'A small country in a hostile region' is different to the US

Under-fire deputy minister sorry for offending US Jews, but doesn’t retract

Tzipi Hotovely says Diaspora Jewry is her family, but insists many ‘don’t understand that we [in Israel] are fighting a war of self-defense, not a war for territorial expansion’

Tzipi Hotovely in the Knesset, July 7, 2014 (Hadas Parush/Flash90)
Tzipi Hotovely in the Knesset, July 7, 2014 (Hadas Parush/Flash90)

Deputy Foreign Minister Tzipi Hotovely apologized on Thursday after she offended US Jews with claims that they struggle to understand the Middle East because they lead comfortable lives, don’t perform military service and don’t know what it’s like to live under attack. But she did not retract her remarks, and expressed similar sentiments even as she went on TV to say sorry.

“They are my brothers,” she said in an interview with Hadashot news (formerly Channel 2) on Thursday afternoon, amid reports that Prime Minister Benjamin Netanyahu was thinking of firing her for the remarks. “If someone was hurt by my words I’m very sorry.”

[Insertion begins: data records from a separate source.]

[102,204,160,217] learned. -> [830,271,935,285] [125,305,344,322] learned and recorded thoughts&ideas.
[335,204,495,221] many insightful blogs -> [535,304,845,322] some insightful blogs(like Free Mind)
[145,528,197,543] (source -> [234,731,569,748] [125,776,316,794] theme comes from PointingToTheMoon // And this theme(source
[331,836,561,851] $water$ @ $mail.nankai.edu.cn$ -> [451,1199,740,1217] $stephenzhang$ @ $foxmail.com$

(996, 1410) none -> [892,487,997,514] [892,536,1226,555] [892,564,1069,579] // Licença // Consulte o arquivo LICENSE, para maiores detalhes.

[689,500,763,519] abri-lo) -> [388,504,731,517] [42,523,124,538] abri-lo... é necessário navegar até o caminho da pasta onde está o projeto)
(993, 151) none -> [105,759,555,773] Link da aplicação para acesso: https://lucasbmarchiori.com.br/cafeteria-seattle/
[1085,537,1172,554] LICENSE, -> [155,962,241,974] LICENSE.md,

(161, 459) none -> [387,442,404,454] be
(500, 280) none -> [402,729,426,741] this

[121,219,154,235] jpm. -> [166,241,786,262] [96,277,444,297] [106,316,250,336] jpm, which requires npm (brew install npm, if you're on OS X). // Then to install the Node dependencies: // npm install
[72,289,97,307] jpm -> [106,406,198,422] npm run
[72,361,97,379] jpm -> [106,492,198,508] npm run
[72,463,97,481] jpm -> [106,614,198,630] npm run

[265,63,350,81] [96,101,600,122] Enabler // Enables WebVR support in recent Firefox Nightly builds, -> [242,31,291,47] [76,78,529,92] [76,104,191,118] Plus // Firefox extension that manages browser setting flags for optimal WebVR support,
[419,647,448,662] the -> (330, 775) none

Several political analysts said Thursday evening they thought it unlikely that Hotovely, an MK from Netanyahu’s Likud, would be fired from her job as deputy to Netanyahu, who serves as his own foreign minister.

In another interview, with Channel 1, she said, “I apologize from the depths of my heart if someone was upset by my words.”

She said that she felt a strong, family connection to Jews in the Diaspora, and, as in all families, there are sometimes disagreements and arguments. But, she said her words came from her love for the Jewish communities who are outside Israel.

During an interview with i24 News on Wednesday, Hotovely had depicted US Jews as being removed from the sacrifices other Americans make, as well as the threats that govern life in Israel.

“The other issue is not understanding the complexity of the region,” she said. “People that never send their children to fight for their country — most of the Jews don’t have children serving as soldiers, going to the Marines, going to Afghanistan, or to Iraq. Most of them are having quite convenient lives. They don’t feel how it feels to be attacked by rockets, and I think part of it is to actually experience what Israel is dealing with on a daily basis.”

On Thursday she clarified what she meant.

“To all those Americans who are lone soldiers, or those who have grandparents who fought in World War II, I salute you all. That was not my intent,” she said. “When I was 18, I spent a year in Atlanta as part of my national service in the Jewish community. For the past 20 years the topic of the Jewish community in the US has concerned me and I truly feel that we are part of a family.”

However, she did not offer retract her fundamental message, which was that people who do not live in Israel, including many in the Jewish world, do not fully understand what Israel goes through.

In the wake of reports that Netanyahu was considering firing Hotovely from her position, she said that he had actually spoken to her not long before she gave the offending interview, and told her to be sensitive to world Jewry.

“He was right,” she said on Hadashot News on Thursday evening. “He told me how important the subject was to him and how sensitive it was to him as the leader of the Jewish people.”

However, she then said again that even though “Diaspora Jewry is dear to us all… it pains us that lots of people [in the wider Jewish nation] don’t understand that we [in Israel] are fighting a war of self-defense, not a war for territorial expansion or a war to harm other people.”

If she were to recalibrate her remarks now, she told Hadashot, she would say that “a very small country, surrounded by a hostile region, is not the same as a huge nation, that fights its wars far from its borders. Apparently the experience of daily living in America is different from that in Israel. That does not mean that brothers don’t need to talk within the family,” she said. “Expressing that message is far more important to me than being deputy foreign minister. I care about the Jewish people and our connection to the Diaspora.”

She also said that most of those criticizing her had not heard the full interview, which was 20 minutes long, and which she said was filled with her love for American Jewry.

Her comments drew wide-spread condemnation, including a rare public rebuke from Netanyahu who condemned Hotovely’s “offensive remarks regarding the American Jewish community.”

Avi Gabbay, leader of the opposition Zionist Union faction, also blasted Hotovely, while pointing out that rather than serve in the military, she did a stint of national service in the US. Hotovely’s comments were “shameful and embarrassing,” he said in a statement that referred to her sarcastically as “the great warrior, the moral sermonizer who spent her military service in Atlanta.

“While Netanyahu has already found the time to condemn her comments, make no mistake – she’s accurately expressing the policy of a government that has decided to sacrifice [Israel’s] relationship with US Jews for petty political gain,” Gabbay said.

Former prime minister Ehud Barak harshly attacked Hotovely in an English tweet, calling her “arrogant and ignorant,” and accusing her of hypocrisy because she too had never served in the IDF.

“How dare she preach, when she herself hasn’t served?” he asked. “Our vital ties with our own flesh and blood are torn by weak BB and the extreme right. Faint condemnation will not do. Fire her.”